Within themselves, this mature person conducts their own life-force purposefully, bringing a sense of healing and rejuvenation not only to their own being but also extending it to others. They are comfortable in solitude, finding peace and creative renewal when alone rather than succumbing to anxiety. With close relationships, they are transparent and at ease, avoiding excessive privacy that would distance them from intimacy. Their social interactions are healthy and balanced, neither withdrawing excessively nor seeking attention; they contribute positively to social settings and allow others to shine.

Their relationships are multifaceted and varied, each marked by appropriate closeness and commitment. In each relationship, they seek growth, facing challenges directly rather than withdrawing.
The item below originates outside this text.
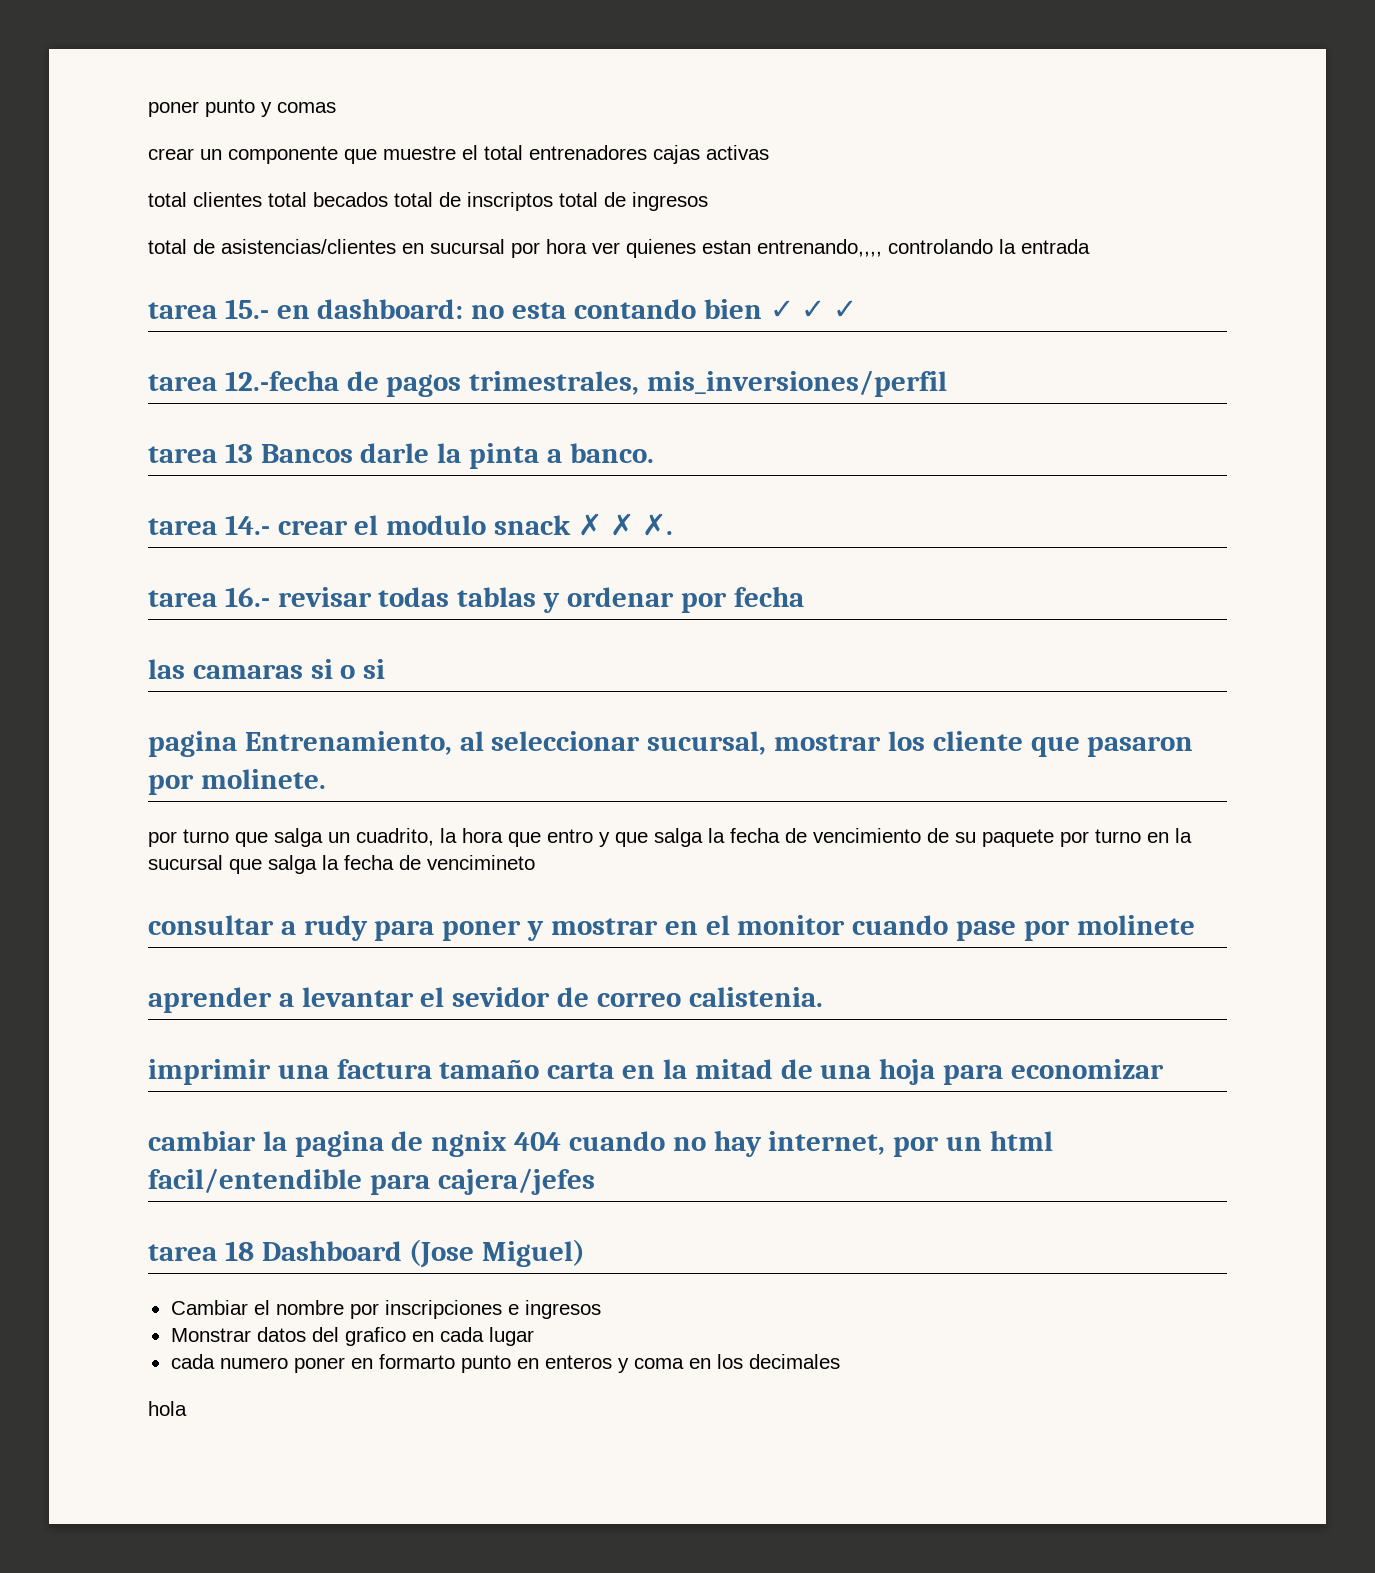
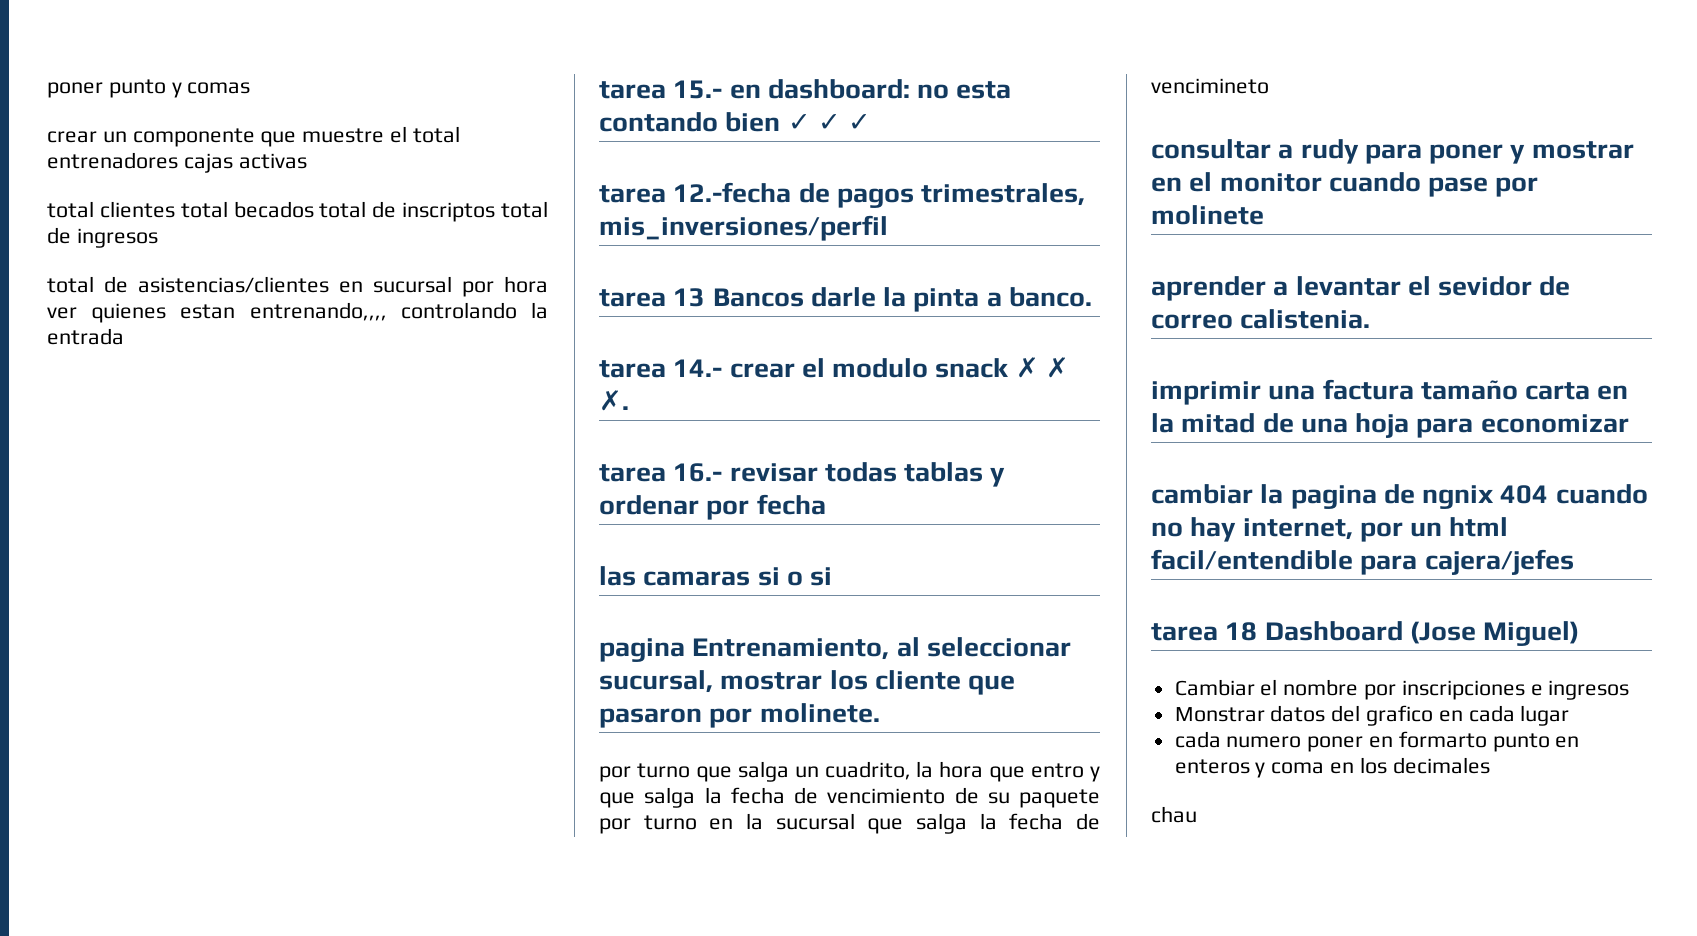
- hola
+ chau

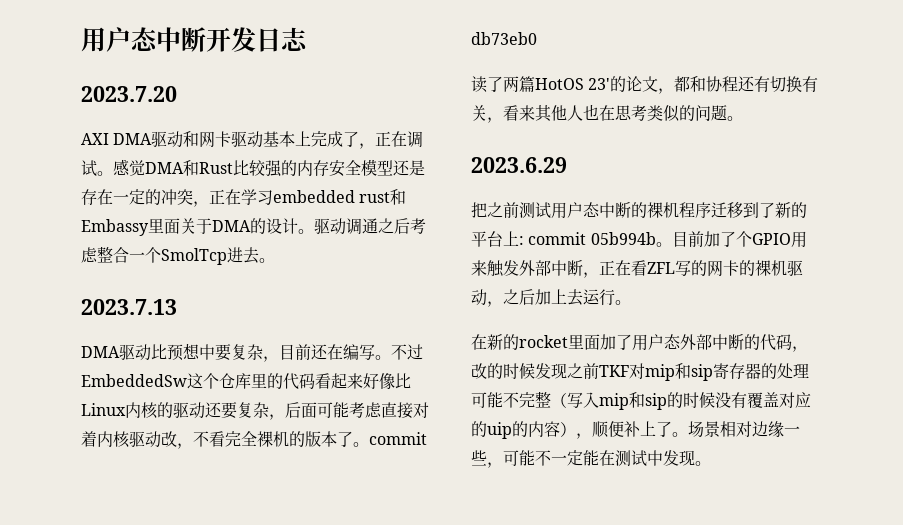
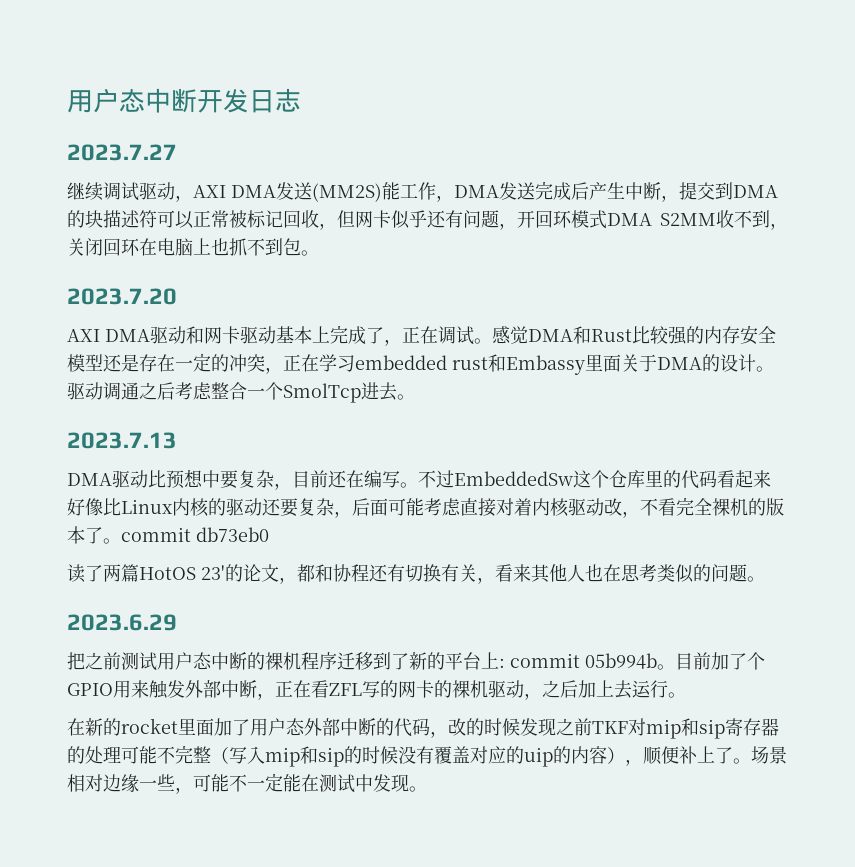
+ 2023.7.27
+ 继续调试驱动，AXI DMA发送(MM2S)能工作，DMA发送完成后产生中断，提交到DMA的块描述符可以正常被标记回收，但网卡似乎还有问题，开回环模式DMA S2MM收不到，关闭回环在电脑上也抓不到包。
They have learned to manage the nuances of self-esteem, maintaining a steady sense of self-worth in all situations. They can observe moments of insecurity, such as the “you don’t love me” feeling, without reacting negatively, and instead remain in a mindset of “I love you,” avoiding any emotional punishment toward others.

A mature adult is also comfortable with their gender identity, embodying both masculine and feminine traits as a natural expression of their wholeness. Rather than feeling conflicted, they accept and honor these qualities within themselves. They are at ease with their physical body, unburdened by excessive rituals or inhibitions around natural bodily functions. Self-care is a regular part of their routine, where grooming, self-massage, and mindful attention to their body foster a respectful and nurturing relationship with themselves.

When it comes to mental clarity, they are aware of moments of overthinking or getting lost in abstract thought patterns. They have the ability to pull back into grounded, present awareness, maintaining a steady mental focus. In choices, they discern between impulsive desires and deeper, value-driven intentions, taking time to reflect on their motivations. This self-trust stabilizes them, reducing reliance on external validation or approval, as they recognize the value of their inner compass.

When setbacks arise, they view them not as insurmountable obstacles but as opportunities for growth. Instead of sinking into doubt or dilemma, they actively work through these challenges, drawing lessons and wisdom from each experience. They are comfortable balancing intimacy and personal boundaries in relationships, communicating needs effectively and listening to others with an open heart. Rather than being fixated on controlling outcomes, they reflect regularly to ensure that their pursuits align with their core values.

A mature adult appreciates the ongoing journey of personal growth, knowing that life is not about reaching a fixed state of completion. They find joy in the process of learning and evolving. They are also comfortable balancing independence with interdependence, able to shift fluidly between self-reliance and collaboration based on what each situation requires.

Finally, in times of stress, they have a diverse toolkit. They might use mental strategies, but they also know how to tap into their physical and emotional resources to stay balanced and resilient. This adaptability ensures that they can face life’s inevitable ups and downs with grace and composure.

In sum, a mature adult in the Third Stage of Life embodies an integrated and balanced approach to self, relationships, and the world. Their life is marked by responsibility, self-awareness, and a deeply grounded presence that allows them to navigate life’s complexities with wisdom, compassion, and enduring growth.